Affordable housing proposed for Newman Hall lot in Putney
PUTNEY — The Director of Housing Development for the Windham & Windsor Housing Trust of Brattleboro recently presented a preliminary site plan and building elevations for an affordable housing project to the town's Affordable Housing Committee.
Katie Buckley, director of Housing Development for the Windham & Windsor Housing Trust, appeared before the committee on Dec. 15 to talk about an affordable housing project proposed for the Newman Hall lot, which is located between Depot Street and Putney Landing Road, south of Curtis' All American Barbecue. The project would include a mix of family and smaller apartments for a total of 18 apartments with a combination of townhouses and accessible flats. The site plan presented at the Dec. 15 meeting showed three structures in a U-shaped arrangement around a south-facing courtyard.
"The need for affordable housing in Putney is very present and it has existed for years and years," said Phillip Bannister, former chair of the Affordable Housing Committee. Bannister said the committee has provided a set of recommendations to WWHT and has discussed rehabbing the Depot Street property for at least the last 12 years.
WWHT develops affordable apartments throughout Windham and Windsor counties, and provides property management services and supportive services that seek to ensure long-term resident stability. WWHT recently completed the $2.4 million renovation of the Planz House, 27 Depot Road, into affordable apartments.
It has been proposed that access would come from Putney Landing Road, not Depot Street, and that Newman Hall would be removed. Buckley also noted that town water and sewer are available and that the site is within walking distance of the village. The project remains in the feasibility phase and may be "bundled" with the purchase of the structure of the Noyes House, which would operate as affordable housing. The Noyes House would be configured with four one-bedroom units in the main house, and three single-room occupancy units in an existing wing. According to WWHT Executive Director Connie Snow, WWHT has owned the Noyes House land for about 20 years and the building is owned by Putney Cares. No drawings of the Noyes House were presented at the meeting.
"We're really excited about what seems to be an opportunity to meet the needs of affordable housing in Putney" said Snow.
The project architect is S2 Architecture of Shelburne and it is in the early stages of site design and building concept for the site at the Newman Hall property. The presentation on Dec. 15 was the first public presentation of the proposal in Putney and no permitting or funding has been obtained at this point.

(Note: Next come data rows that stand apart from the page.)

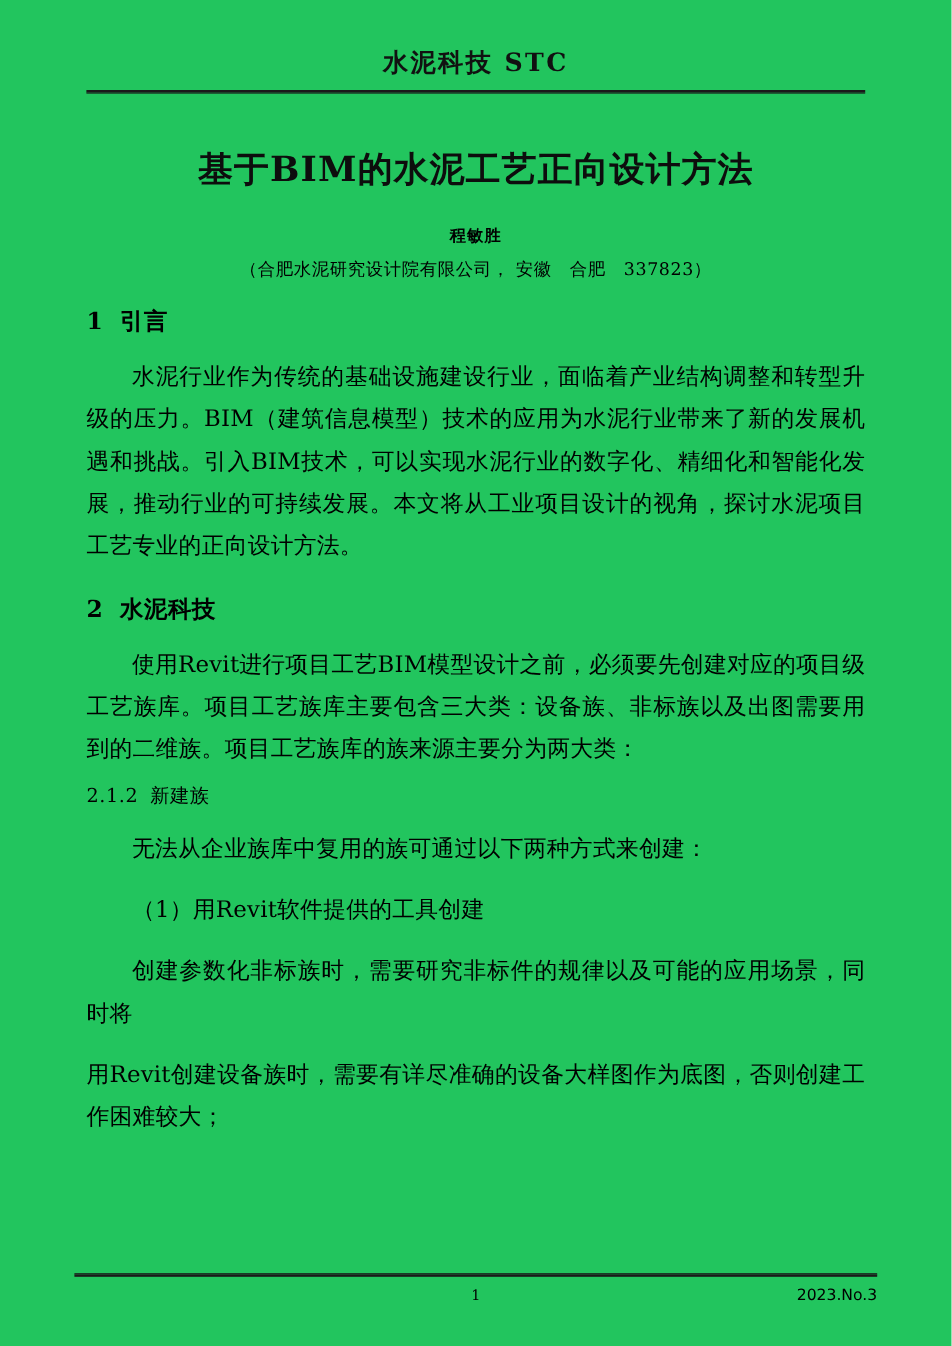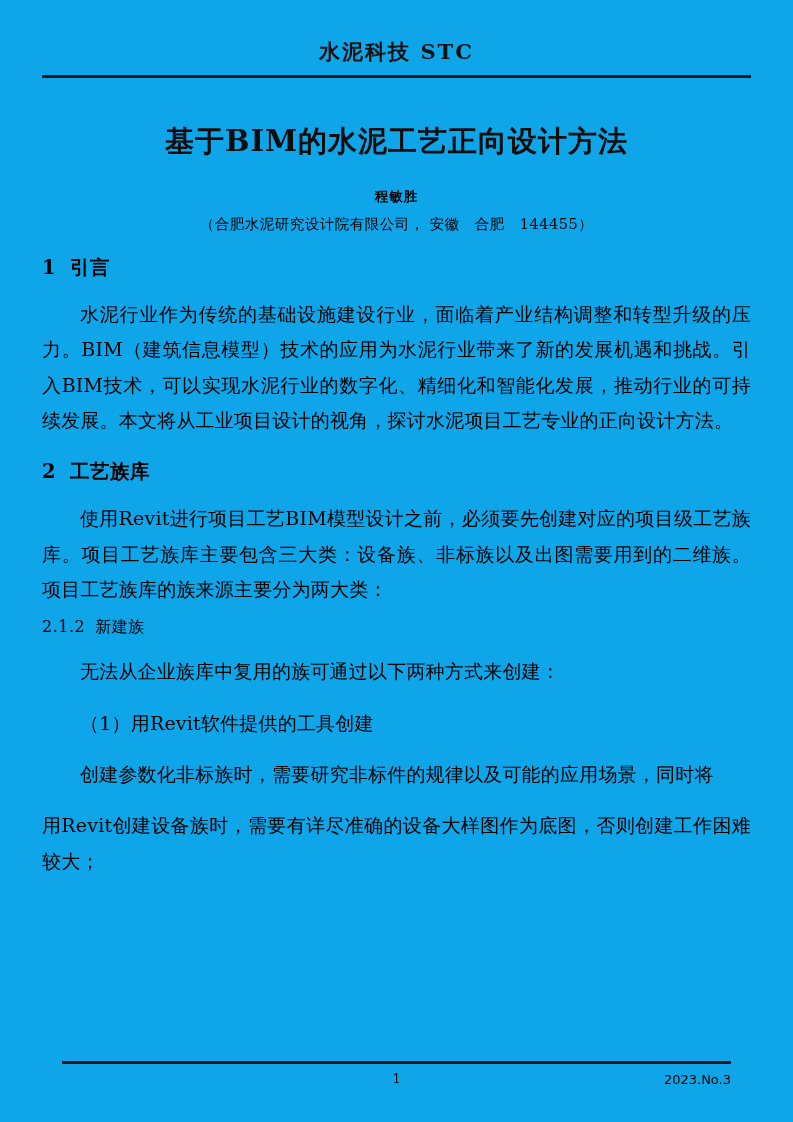--- a/index.html
+++ b/index.html
@@ -16,9 +16,9 @@
     width: 793px;
     height: 1122px;
     margin: 0 auto;
-    background: #0ea5e9;
+    background: #22c55e;
     box-sizing: border-box;
-    padding: 0 42px;
+    padding: 0 72px;
     overflow: hidden;
   }
 

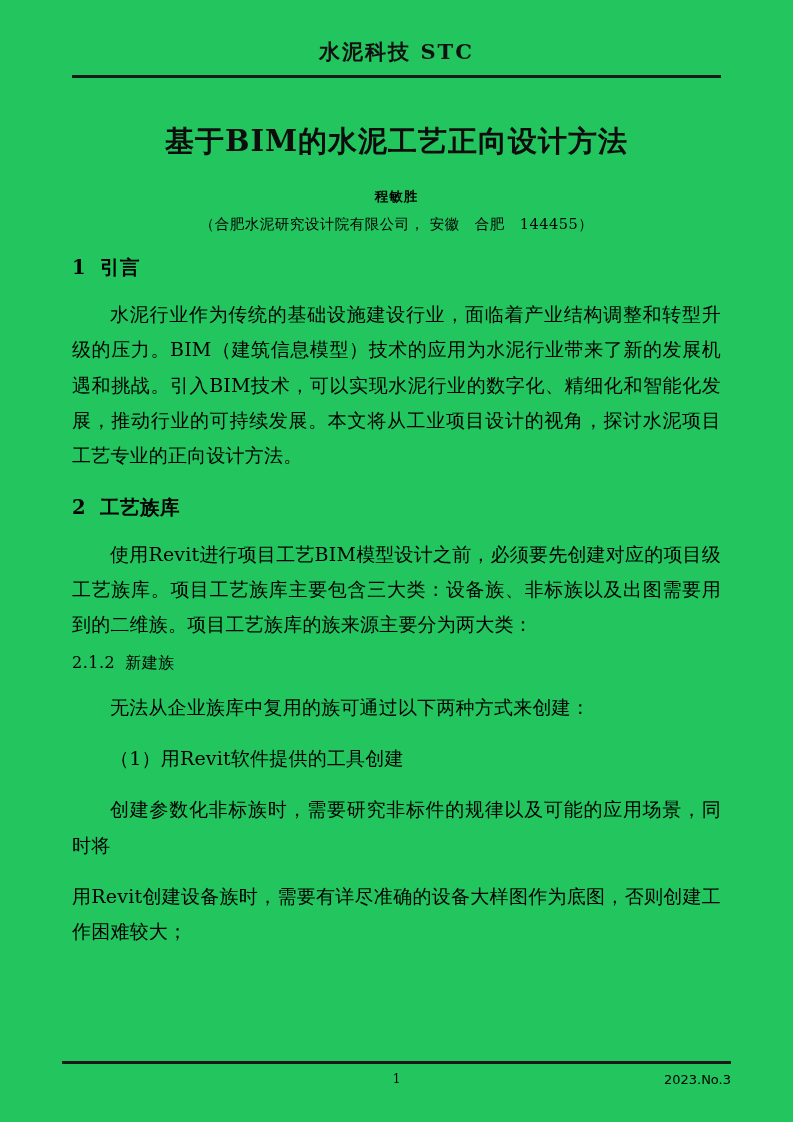--- a/index.html
+++ b/index.html
@@ -152,7 +152,7 @@
 
   <div class="doc-title">基于BIM的水泥工艺正向设计方法</div>
   <div class="author">程敏胜</div>
-  <div class="affiliation">（合肥水泥研究设计院有限公司， 安徽　合肥　144455）</div>
+  <div class="affiliation">（合肥水泥研究设计院有限公司， 安徽　合肥　337823）</div>
 
   <h1 class="sec">
     <span class="num">1</span><span>引言</span>

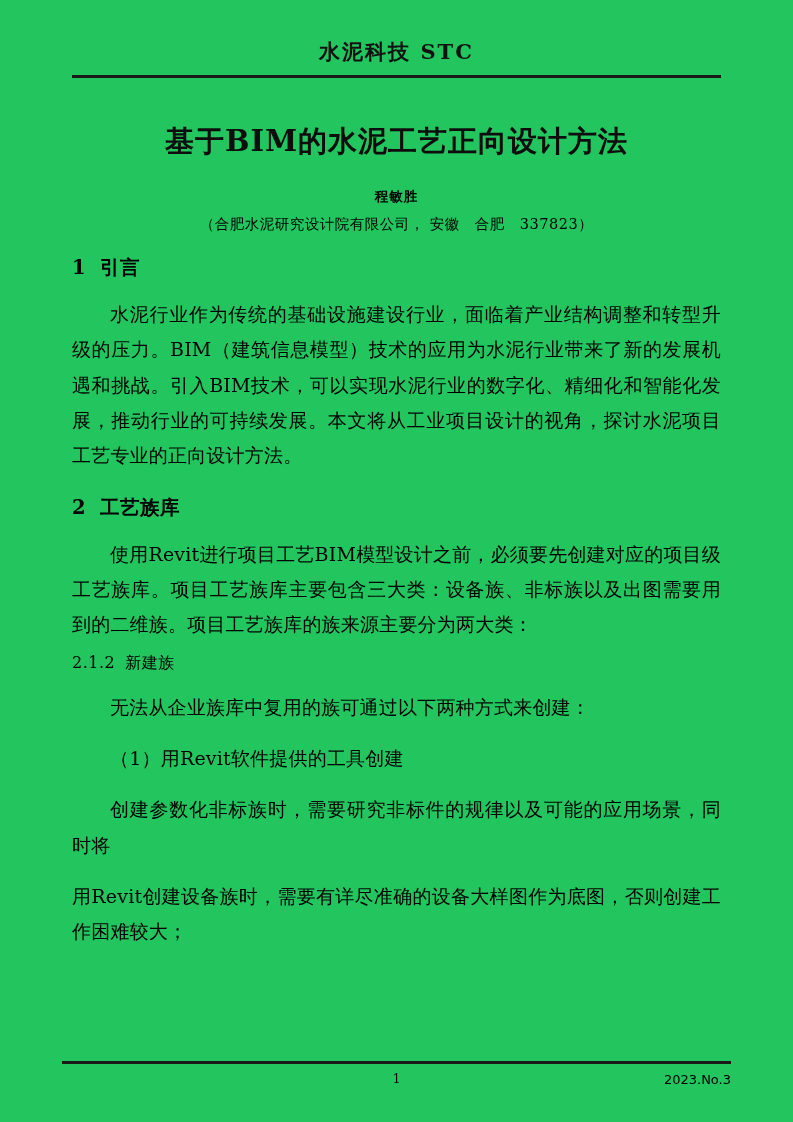--- a/index.html
+++ b/index.html
@@ -160,7 +160,7 @@
   <p class="body indent">水泥行业作为传统的基础设施建设行业，面临着产业结构调整和转型升级的压力。BIM（建筑信息模型）技术的应用为水泥行业带来了新的发展机遇和挑战。引入BIM技术，可以实现水泥行业的数字化、精细化和智能化发展，推动行业的可持续发展。本文将从工业项目设计的视角，探讨水泥项目工艺专业的正向设计方法。</p>
 
   <h1 class="sec">
-    <span class="num">2</span><span>工艺族库</span>
+    <span class="num">2</span><span>水泥科技</span>
   </h1>
 
   <p class="body indent">使用Revit进行项目工艺BIM模型设计之前，必须要先创建对应的项目级工艺族库。项目工艺族库主要包含三大类：设备族、非标族以及出图需要用到的二维族。项目工艺族库的族来源主要分为两大类：</p>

"It would be attractive, energy efficient and walking distance to the downtown area, and that just doesn't happen everyday where you can achieve all of that," said Snow. "We're excited to talk to more people in Putney and hear their thoughts."
According to Snow, in terms of energy efficiency they would like to have a robust building envelope and use wood pellet boilers. She also said they would seek energy efficient windows.
An open discussion followed the presentation, and according to the meeting minutes, the overall response from the committee was positive. Some members expressed strong concerns with the significant need for affordable housing in Putney and stated their immediate support for the proposal. Others expressed the desire for additional information and time to discuss possible concerns before offering their full support. Committee member Lyssa Papazian noted that the committee could actively serve as public advocates for affordable housing in Putney, including this proposal if it were to be supported by the committee, and for smaller projects, like accessory apartments.
It was noted that the committee has been inactive for some period of time, possibly up two years. Eva Mondon, a former committee member, expressed interest in serving again and the committee agreed to meet monthly to determine its in the community as well as the WWHT process.
"Our plan is to start meeting with some of the town committees that oversee development and to continue meeting with the affordable housing committee and to finalize the concept and move forward with applying for funding," said Snow.